WHAT IS EXPECTED:
Find the line containing "(101, 1025) none" in the records below. Copy exactly that line and each one after it, ending at the line containing "[331,230,521,246] [71,257,121,270] stupid", and nothing more.

RECORDED DATA:
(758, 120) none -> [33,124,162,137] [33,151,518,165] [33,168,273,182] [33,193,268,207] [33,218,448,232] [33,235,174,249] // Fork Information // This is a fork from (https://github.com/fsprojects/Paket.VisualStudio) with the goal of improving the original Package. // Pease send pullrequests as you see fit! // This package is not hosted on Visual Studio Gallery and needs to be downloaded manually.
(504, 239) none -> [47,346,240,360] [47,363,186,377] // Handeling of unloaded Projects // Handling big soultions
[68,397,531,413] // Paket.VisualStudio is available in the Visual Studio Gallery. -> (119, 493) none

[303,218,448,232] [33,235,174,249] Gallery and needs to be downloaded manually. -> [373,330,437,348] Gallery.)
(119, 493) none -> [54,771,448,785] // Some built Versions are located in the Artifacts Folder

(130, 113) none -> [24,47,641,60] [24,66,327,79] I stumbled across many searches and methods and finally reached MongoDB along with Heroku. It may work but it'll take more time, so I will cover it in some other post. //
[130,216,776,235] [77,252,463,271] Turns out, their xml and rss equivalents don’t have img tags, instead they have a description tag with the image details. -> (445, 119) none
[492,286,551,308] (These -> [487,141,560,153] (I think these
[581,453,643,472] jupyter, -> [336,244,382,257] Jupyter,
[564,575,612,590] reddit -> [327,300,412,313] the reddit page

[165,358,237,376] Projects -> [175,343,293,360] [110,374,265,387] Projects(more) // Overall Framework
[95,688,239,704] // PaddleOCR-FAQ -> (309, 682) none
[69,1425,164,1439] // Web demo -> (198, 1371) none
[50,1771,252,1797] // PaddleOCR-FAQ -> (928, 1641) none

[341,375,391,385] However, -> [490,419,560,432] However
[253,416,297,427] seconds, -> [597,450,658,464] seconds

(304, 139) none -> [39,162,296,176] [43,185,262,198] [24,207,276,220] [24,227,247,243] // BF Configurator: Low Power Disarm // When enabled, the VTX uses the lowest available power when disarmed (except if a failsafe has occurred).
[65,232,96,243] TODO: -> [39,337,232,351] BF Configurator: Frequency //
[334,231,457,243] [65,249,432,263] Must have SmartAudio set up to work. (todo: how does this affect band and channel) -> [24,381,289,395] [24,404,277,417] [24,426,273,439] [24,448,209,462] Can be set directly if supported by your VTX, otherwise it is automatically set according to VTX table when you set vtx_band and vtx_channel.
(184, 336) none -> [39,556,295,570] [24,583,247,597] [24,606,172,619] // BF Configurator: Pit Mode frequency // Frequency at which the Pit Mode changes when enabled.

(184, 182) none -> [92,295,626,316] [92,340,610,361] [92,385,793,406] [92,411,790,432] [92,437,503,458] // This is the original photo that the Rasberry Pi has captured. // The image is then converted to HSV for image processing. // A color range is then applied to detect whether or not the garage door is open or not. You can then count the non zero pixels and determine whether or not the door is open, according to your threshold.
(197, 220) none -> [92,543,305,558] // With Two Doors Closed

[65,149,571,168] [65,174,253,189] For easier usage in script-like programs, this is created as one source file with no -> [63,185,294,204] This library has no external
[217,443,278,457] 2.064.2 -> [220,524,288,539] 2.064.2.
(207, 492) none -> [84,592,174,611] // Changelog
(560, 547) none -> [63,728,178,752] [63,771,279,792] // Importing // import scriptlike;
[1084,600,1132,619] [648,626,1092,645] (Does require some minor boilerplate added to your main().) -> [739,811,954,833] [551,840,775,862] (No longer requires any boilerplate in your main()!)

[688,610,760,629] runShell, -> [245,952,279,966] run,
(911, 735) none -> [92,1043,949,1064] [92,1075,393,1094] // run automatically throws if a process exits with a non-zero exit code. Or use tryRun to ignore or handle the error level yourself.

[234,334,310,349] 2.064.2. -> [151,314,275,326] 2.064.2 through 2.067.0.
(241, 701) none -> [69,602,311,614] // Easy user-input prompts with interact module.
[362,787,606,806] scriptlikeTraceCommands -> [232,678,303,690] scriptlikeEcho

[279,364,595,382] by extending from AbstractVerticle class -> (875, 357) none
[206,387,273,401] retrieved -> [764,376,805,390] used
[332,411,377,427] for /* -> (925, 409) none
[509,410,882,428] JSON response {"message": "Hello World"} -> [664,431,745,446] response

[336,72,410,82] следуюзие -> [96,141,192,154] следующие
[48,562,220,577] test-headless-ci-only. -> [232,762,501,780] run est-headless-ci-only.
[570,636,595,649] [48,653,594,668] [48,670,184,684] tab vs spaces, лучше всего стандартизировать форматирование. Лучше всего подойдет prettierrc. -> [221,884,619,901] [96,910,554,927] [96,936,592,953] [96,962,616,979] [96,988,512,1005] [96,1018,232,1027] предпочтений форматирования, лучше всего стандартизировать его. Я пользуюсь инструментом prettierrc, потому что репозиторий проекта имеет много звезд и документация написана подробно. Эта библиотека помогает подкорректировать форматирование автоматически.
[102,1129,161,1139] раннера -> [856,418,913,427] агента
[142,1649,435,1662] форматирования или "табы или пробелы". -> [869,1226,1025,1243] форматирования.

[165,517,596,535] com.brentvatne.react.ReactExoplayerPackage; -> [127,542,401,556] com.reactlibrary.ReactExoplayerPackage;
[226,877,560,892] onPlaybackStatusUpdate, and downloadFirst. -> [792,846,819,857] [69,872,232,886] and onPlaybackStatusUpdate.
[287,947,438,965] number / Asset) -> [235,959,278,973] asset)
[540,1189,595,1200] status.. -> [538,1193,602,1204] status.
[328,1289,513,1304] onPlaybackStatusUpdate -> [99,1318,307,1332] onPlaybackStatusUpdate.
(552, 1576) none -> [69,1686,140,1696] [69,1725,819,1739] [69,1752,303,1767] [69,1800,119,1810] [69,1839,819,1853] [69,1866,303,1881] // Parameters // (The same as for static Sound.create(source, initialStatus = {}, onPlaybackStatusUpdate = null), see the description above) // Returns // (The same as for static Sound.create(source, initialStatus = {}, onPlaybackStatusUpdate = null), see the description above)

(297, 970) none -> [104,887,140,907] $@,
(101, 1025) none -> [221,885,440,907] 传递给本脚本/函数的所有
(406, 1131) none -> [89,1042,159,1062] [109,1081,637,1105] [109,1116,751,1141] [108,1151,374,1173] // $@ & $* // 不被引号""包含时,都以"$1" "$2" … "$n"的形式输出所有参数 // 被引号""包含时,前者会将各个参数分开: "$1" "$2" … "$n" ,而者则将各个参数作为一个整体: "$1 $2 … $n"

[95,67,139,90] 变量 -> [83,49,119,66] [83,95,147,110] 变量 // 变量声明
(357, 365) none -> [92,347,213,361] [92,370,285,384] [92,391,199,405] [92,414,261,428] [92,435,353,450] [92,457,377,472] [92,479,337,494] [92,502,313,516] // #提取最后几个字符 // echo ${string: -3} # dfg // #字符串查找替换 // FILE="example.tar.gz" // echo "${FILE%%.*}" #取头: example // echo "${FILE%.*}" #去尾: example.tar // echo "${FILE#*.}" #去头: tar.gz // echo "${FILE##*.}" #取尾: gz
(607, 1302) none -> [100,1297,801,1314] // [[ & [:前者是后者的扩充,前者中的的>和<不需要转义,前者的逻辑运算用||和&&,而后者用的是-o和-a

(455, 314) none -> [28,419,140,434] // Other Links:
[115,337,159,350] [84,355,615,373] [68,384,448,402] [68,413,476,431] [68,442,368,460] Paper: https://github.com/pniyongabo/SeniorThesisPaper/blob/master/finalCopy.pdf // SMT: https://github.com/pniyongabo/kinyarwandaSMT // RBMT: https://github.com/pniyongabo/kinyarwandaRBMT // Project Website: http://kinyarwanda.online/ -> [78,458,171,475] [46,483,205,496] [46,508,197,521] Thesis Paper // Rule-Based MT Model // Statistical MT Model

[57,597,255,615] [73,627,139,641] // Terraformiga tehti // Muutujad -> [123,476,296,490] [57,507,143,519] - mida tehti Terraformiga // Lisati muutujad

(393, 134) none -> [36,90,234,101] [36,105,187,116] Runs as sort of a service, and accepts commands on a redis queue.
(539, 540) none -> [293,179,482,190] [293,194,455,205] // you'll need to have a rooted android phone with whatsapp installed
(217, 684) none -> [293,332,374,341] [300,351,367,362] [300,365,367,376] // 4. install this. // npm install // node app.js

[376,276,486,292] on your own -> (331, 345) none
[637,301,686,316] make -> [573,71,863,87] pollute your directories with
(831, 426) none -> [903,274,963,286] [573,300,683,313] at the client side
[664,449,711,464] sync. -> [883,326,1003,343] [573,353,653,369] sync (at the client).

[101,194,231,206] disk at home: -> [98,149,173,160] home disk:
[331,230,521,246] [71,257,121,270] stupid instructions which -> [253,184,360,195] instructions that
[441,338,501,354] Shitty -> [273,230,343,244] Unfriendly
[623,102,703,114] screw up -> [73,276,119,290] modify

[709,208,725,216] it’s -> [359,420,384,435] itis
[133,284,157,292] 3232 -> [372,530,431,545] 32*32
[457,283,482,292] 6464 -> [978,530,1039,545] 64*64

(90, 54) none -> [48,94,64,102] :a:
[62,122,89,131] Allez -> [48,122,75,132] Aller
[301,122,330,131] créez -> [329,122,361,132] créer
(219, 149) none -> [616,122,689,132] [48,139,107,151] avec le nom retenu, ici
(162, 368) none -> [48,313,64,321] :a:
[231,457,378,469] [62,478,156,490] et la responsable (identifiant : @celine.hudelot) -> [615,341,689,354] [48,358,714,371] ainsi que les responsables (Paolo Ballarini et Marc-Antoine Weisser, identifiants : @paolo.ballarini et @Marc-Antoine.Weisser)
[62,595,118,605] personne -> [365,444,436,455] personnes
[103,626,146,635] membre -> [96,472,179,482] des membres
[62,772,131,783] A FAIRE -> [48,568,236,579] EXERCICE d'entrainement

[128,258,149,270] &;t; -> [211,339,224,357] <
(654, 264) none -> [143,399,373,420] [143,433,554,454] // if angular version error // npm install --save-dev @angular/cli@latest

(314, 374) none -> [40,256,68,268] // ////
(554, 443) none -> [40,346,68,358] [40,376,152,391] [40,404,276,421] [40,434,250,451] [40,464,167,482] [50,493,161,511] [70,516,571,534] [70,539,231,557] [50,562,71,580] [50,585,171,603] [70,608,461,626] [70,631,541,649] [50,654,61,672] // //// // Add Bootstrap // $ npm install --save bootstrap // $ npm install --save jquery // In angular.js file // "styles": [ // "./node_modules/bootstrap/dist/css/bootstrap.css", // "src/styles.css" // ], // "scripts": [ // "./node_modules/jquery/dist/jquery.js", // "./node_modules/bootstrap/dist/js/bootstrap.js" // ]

FINISHED EXERCISE:
(101, 1025) none -> [221,885,440,907] 传递给本脚本/函数的所有
(406, 1131) none -> [89,1042,159,1062] [109,1081,637,1105] [109,1116,751,1141] [108,1151,374,1173] // $@ & $* // 不被引号""包含时,都以"$1" "$2" … "$n"的形式输出所有参数 // 被引号""包含时,前者会将各个参数分开: "$1" "$2" … "$n" ,而者则将各个参数作为一个整体: "$1 $2 … $n"

[95,67,139,90] 变量 -> [83,49,119,66] [83,95,147,110] 变量 // 变量声明
(357, 365) none -> [92,347,213,361] [92,370,285,384] [92,391,199,405] [92,414,261,428] [92,435,353,450] [92,457,377,472] [92,479,337,494] [92,502,313,516] // #提取最后几个字符 // echo ${string: -3} # dfg // #字符串查找替换 // FILE="example.tar.gz" // echo "${FILE%%.*}" #取头: example // echo "${FILE%.*}" #去尾: example.tar // echo "${FILE#*.}" #去头: tar.gz // echo "${FILE##*.}" #取尾: gz
(607, 1302) none -> [100,1297,801,1314] // [[ & [:前者是后者的扩充,前者中的的>和<不需要转义,前者的逻辑运算用||和&&,而后者用的是-o和-a

(455, 314) none -> [28,419,140,434] // Other Links:
[115,337,159,350] [84,355,615,373] [68,384,448,402] [68,413,476,431] [68,442,368,460] Paper: https://github.com/pniyongabo/SeniorThesisPaper/blob/master/finalCopy.pdf // SMT: https://github.com/pniyongabo/kinyarwandaSMT // RBMT: https://github.com/pniyongabo/kinyarwandaRBMT // Project Website: http://kinyarwanda.online/ -> [78,458,171,475] [46,483,205,496] [46,508,197,521] Thesis Paper // Rule-Based MT Model // Statistical MT Model

[57,597,255,615] [73,627,139,641] // Terraformiga tehti // Muutujad -> [123,476,296,490] [57,507,143,519] - mida tehti Terraformiga // Lisati muutujad

(393, 134) none -> [36,90,234,101] [36,105,187,116] Runs as sort of a service, and accepts commands on a redis queue.
(539, 540) none -> [293,179,482,190] [293,194,455,205] // you'll need to have a rooted android phone with whatsapp installed
(217, 684) none -> [293,332,374,341] [300,351,367,362] [300,365,367,376] // 4. install this. // npm install // node app.js

[376,276,486,292] on your own -> (331, 345) none
[637,301,686,316] make -> [573,71,863,87] pollute your directories with
(831, 426) none -> [903,274,963,286] [573,300,683,313] at the client side
[664,449,711,464] sync. -> [883,326,1003,343] [573,353,653,369] sync (at the client).

[101,194,231,206] disk at home: -> [98,149,173,160] home disk:
[331,230,521,246] [71,257,121,270] stupid instructions which -> [253,184,360,195] instructions that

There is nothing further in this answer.